Monday, November 17, 2014

Puzzling Over Plots, Part 1 of 3: Beginnings

The plot thickens...eventually. Novel writers need an idea to start with first. Let's say that you have your idea--one that inspires you (you better love it or you'll tire of it), has unique elements, and marketability. Now what? Let's think Beginning, Middle, and End-- with today's focus on the beginning.


One good way to put a puzzle together is to start by turning all the pieces topside. For our plot analogy, we need to visualize or imagine the pieces that make up the story. Take a few notes because this is no easy puzzle. Where is the story set? What characters do you know you will need, and what are they like? What theme do you wish to convey?Which event propels your main character into her initial action toward achieving her goal? What are the pieces you know you will need, even if you don't yet know where the pieces will go? Write down everything that comes to mind.

We might sort the puzzle pieces next into colors that go together, or begin the structure by finding the edge pieces. Start sorting out the things you know you want to happen in your story by putting them in the order that makes the most sense for now. A few will be shuffled around later on. For example, if your main character's goal is to have his horse win the championship race, you know that training comes in early. Put as many of the things that you wrote down into an order. This is a loose outline--whether or not you consider yourself an outliner. This planning step will save time later.


Now you want to put a few pieces together on paper. Go ahead and write those scenes that you've been dying to start on, the ones you already visualize strongly. It's like putting one section of the puzzle together. It doesn't matter yet how this section will connect to another. It's stimulating to see something emerge, to show progress. Yes, pieces of the section will still be missing, but you're writing! Remember, this is a rough draft.

For those who like more structure to their outline before writing, there are all kinds of helps beyond the scope of this post. Time spent gaining knowledge will save time in the long run. Other writers have written good stories with strong plots without using any certain story structure formula. You may have taken some classes or read enough stories to recognize some basic steps. Plot beginnings will include something that happens to make your character want something she doesn't have. This is her first goal. Keep this in mind and start writing. If you later decide that the scene where the boy buys the horse is not the best beginning, you can fix or cut that later. You will have both learned backstory that may be worth weaving into the novel, and practiced your writing skills. 

When I wrote Secrets of the King's Daughter, I started with a scene that was vivid in my mind--the scene where King Lamoni's daughter learns she was offered as a wife to "an enemy", Ammon the Nephite. For a long time I thought it was my beginning chapter, but no. New ideas developed and I learned what my plot needed after figuring more things out. I didn't have to toss it, just insert earlier scenes.

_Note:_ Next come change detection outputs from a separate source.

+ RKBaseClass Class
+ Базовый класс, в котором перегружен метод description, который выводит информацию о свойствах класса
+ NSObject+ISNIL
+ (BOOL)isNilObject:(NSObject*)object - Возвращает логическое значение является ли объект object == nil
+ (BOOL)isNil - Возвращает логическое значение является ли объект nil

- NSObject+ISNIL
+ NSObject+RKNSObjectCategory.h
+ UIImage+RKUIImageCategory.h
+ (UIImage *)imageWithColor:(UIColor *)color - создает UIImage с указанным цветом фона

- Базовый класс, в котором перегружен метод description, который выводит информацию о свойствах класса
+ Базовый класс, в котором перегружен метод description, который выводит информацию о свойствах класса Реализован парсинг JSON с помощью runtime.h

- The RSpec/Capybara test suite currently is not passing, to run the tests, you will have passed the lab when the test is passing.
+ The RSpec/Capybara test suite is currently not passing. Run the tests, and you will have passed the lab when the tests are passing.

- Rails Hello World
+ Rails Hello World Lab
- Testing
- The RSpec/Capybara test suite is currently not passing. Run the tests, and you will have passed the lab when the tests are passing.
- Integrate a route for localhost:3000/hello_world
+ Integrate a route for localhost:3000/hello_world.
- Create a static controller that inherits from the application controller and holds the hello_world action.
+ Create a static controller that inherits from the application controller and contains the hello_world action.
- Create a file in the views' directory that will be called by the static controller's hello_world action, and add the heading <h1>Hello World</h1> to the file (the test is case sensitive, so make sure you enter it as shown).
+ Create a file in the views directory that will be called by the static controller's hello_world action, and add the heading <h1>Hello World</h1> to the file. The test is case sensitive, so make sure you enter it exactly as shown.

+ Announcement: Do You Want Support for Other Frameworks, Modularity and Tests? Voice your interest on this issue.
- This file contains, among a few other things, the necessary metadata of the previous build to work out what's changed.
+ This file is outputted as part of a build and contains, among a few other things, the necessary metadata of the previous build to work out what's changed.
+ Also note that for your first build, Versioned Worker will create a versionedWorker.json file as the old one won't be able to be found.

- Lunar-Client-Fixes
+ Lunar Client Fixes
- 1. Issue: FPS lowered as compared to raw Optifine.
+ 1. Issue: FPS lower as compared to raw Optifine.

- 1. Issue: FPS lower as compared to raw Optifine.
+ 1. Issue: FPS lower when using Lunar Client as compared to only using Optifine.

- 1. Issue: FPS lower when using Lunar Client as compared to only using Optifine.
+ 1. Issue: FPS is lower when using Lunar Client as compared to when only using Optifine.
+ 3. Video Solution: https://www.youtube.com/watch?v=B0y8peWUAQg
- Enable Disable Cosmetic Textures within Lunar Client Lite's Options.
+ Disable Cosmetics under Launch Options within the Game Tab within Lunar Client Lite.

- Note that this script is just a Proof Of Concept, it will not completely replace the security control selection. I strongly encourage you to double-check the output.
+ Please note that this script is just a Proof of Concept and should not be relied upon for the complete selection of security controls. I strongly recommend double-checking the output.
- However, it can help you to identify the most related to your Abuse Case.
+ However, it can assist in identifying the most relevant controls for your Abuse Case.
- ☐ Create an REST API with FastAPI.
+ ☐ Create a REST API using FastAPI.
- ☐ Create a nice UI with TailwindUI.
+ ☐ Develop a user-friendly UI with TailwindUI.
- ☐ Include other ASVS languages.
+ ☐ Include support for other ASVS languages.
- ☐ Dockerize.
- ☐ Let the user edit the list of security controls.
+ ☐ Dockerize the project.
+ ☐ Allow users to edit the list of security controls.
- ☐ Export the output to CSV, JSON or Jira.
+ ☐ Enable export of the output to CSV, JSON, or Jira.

In summary, start with the pieces that you imagine and begin writing them down, first as notes and then as scenes. My next post will consider the end of the story. Part three will discuss middles. Until then, happy writing! 



4 comments:

Rebecca Jamison said...

I've never thought of the plot this way before.I like the comparison to a puzzle and putting together the easiest pieces first.

Renae Mackley said...

Thanks, Becky. Glad you got something from another way to look at it.

Dr. kold_kadavr_flatliner, MD, the sub/dude said...
This comment has been removed by a blog administrator.
kbrebes said...

I have never read your book, but I am excited to read it, Renae!